> **Exercise goal**: In the records below, find the line with "(399, 263) none" and repeat exactly every line from it through the line with "[76,349,127,365] Figures ->". Pictures stay out.

> **Records for the task**:
▬▬▬▬▬▬
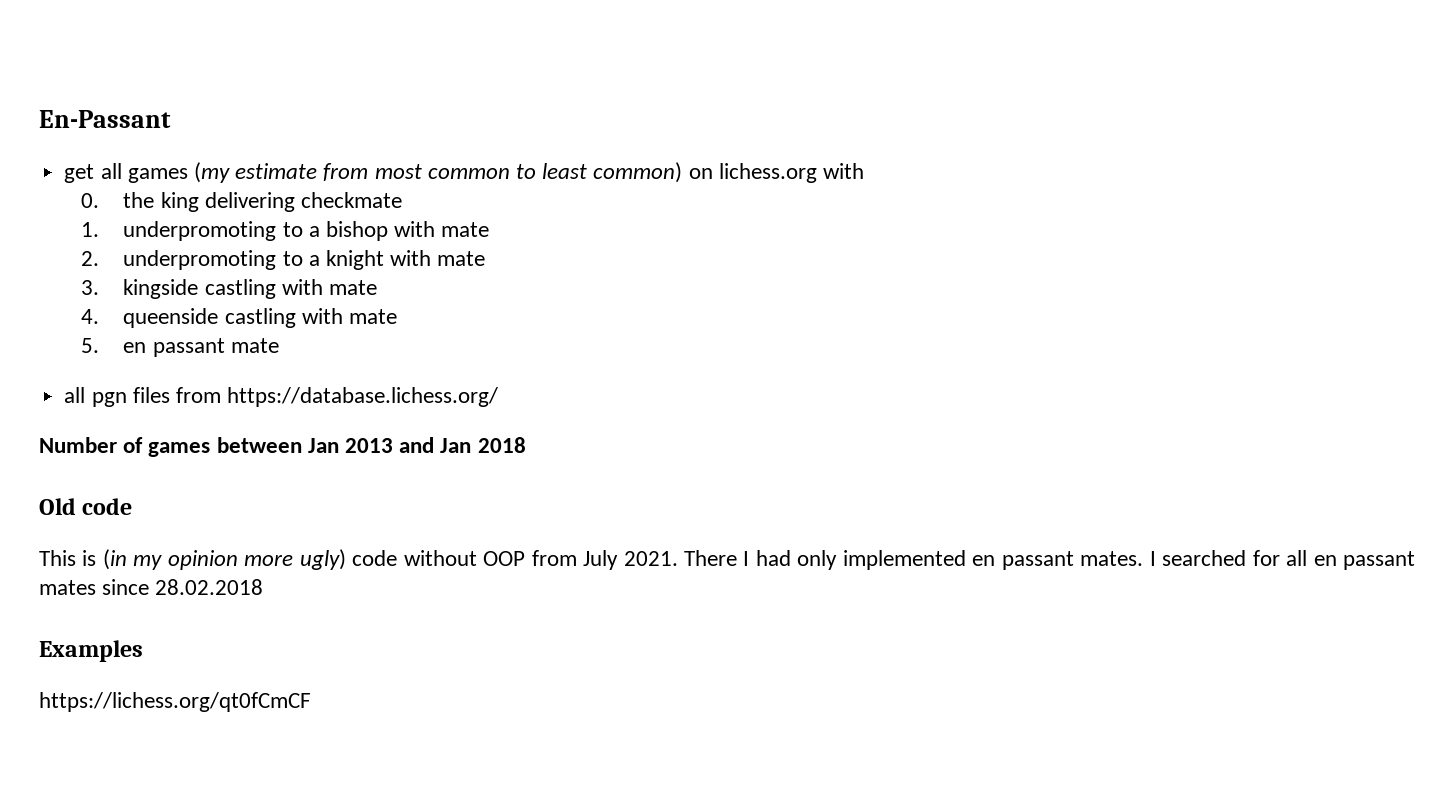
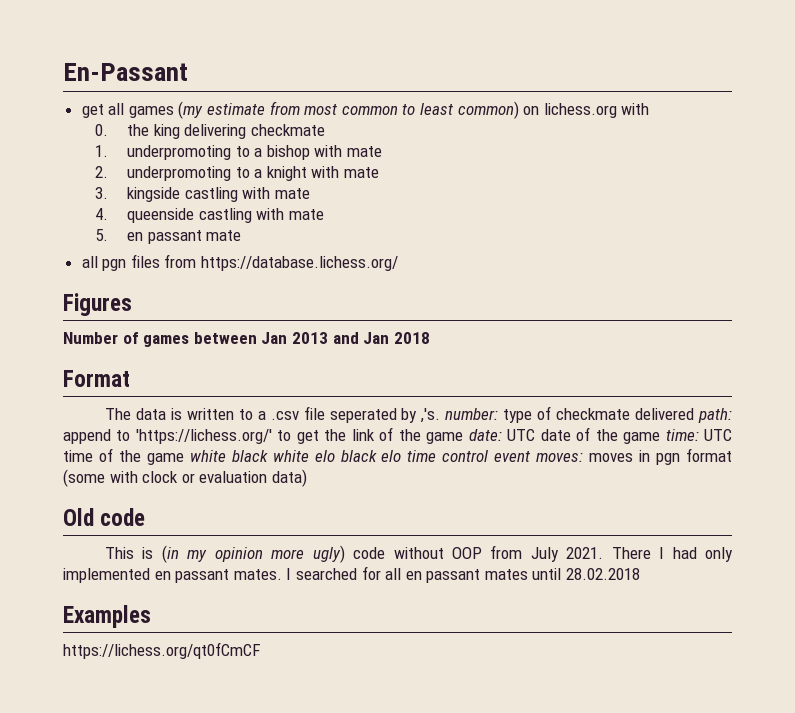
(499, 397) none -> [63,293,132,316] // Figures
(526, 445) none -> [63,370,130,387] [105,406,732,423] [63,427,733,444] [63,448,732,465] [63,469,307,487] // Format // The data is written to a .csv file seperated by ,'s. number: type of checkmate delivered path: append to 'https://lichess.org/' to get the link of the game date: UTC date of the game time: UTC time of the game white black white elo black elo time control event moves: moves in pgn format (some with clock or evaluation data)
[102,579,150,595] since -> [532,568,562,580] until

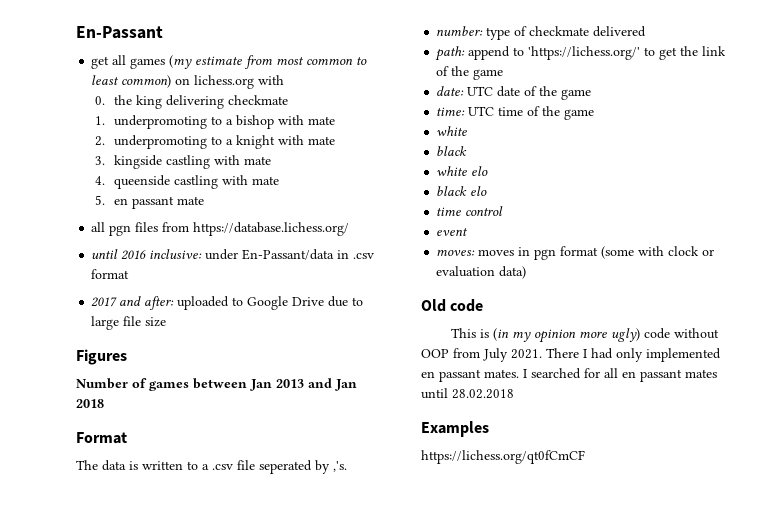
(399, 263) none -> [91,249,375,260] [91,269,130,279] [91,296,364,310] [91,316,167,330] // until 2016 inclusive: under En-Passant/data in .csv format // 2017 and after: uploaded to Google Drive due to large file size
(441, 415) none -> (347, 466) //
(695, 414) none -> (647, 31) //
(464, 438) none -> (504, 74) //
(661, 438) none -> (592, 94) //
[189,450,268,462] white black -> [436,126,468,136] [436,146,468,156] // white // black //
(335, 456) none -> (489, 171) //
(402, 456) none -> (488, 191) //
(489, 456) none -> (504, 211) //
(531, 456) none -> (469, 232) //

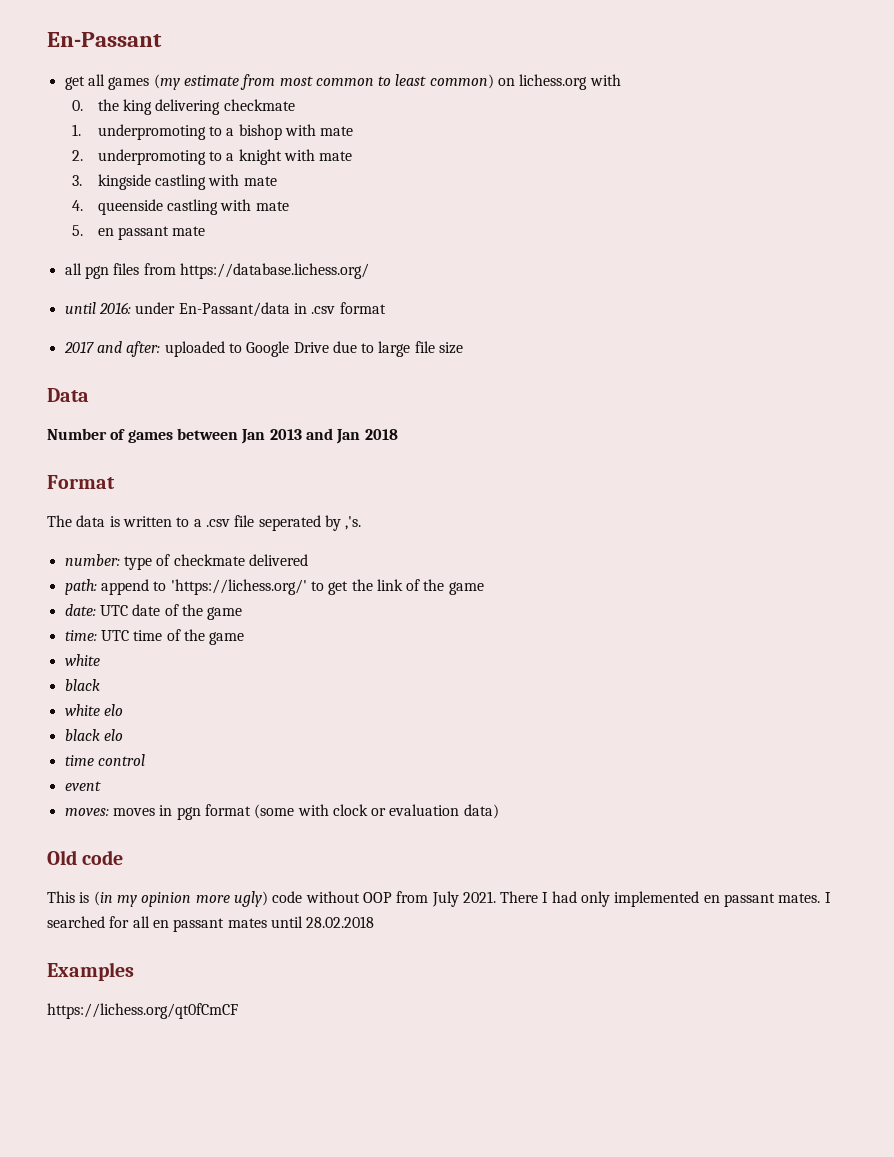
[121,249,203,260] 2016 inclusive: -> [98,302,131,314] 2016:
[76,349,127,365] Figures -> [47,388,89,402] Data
▬▬▬▬▬▬
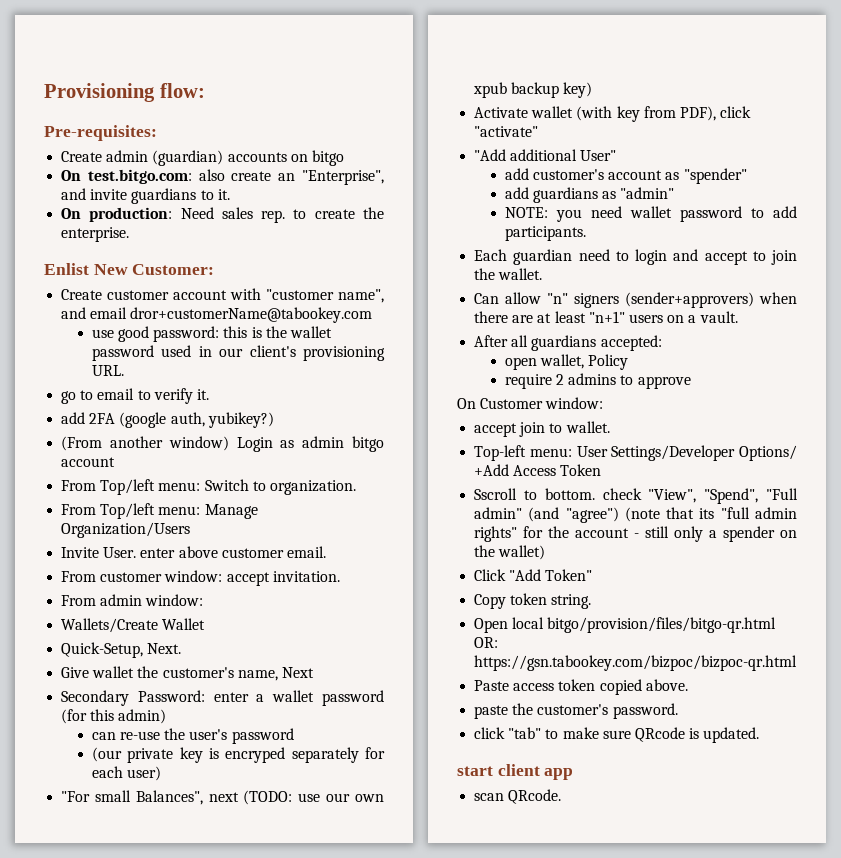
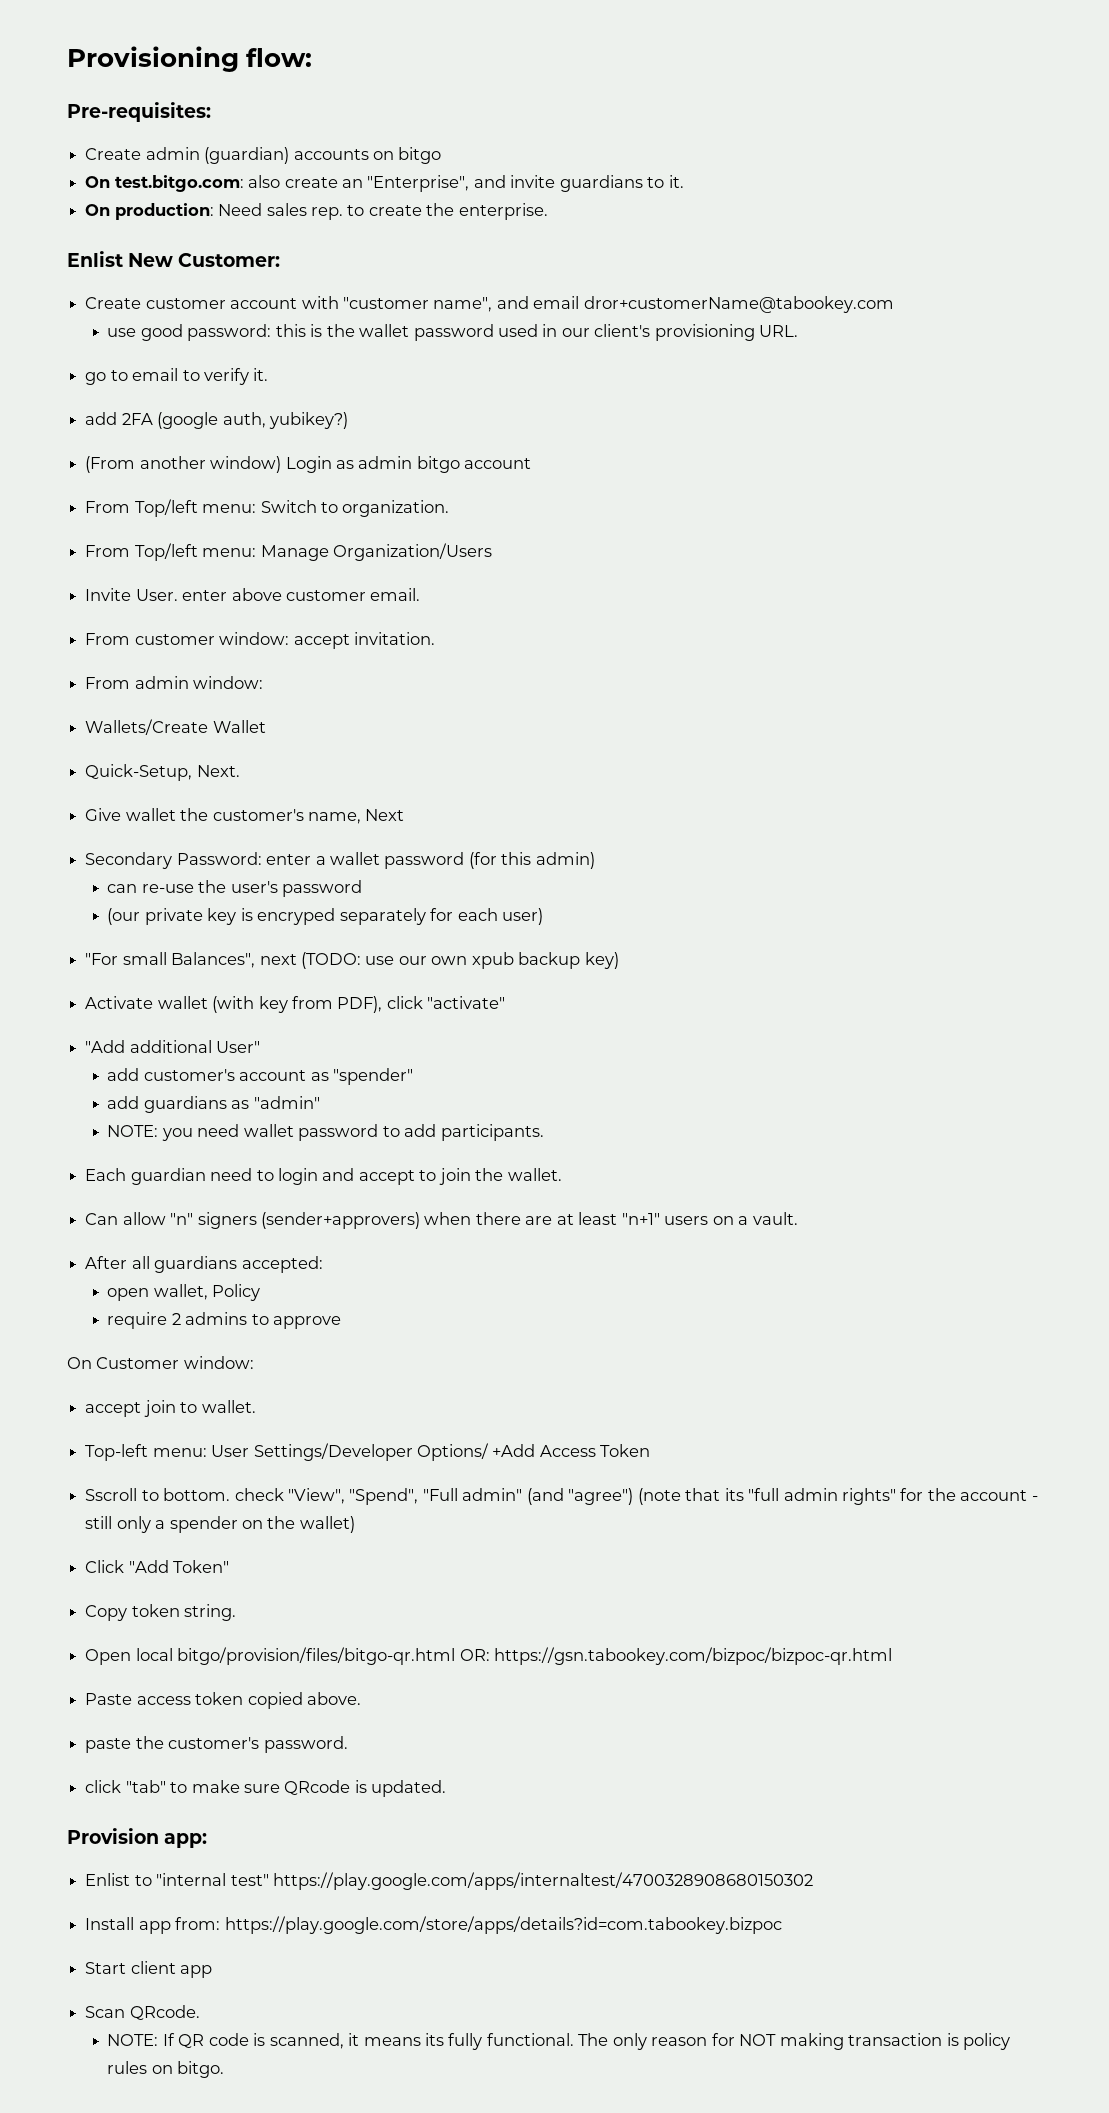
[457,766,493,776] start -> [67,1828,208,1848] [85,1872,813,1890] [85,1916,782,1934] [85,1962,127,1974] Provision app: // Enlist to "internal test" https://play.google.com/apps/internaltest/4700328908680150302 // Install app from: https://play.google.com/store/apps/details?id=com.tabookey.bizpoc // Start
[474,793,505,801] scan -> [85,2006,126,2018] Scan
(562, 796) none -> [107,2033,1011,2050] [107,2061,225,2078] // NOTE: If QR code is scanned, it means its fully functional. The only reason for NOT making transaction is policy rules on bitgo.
▬▬▬▬▬▬
> **Task solution**:
(399, 263) none -> [91,249,375,260] [91,269,130,279] [91,296,364,310] [91,316,167,330] // until 2016 inclusive: under En-Passant/data in .csv format // 2017 and after: uploaded to Google Drive due to large file size
(441, 415) none -> (347, 466) //
(695, 414) none -> (647, 31) //
(464, 438) none -> (504, 74) //
(661, 438) none -> (592, 94) //
[189,450,268,462] white black -> [436,126,468,136] [436,146,468,156] // white // black //
(335, 456) none -> (489, 171) //
(402, 456) none -> (488, 191) //
(489, 456) none -> (504, 211) //
(531, 456) none -> (469, 232) //

[121,249,203,260] 2016 inclusive: -> [98,302,131,314] 2016:
[76,349,127,365] Figures -> [47,388,89,402] Data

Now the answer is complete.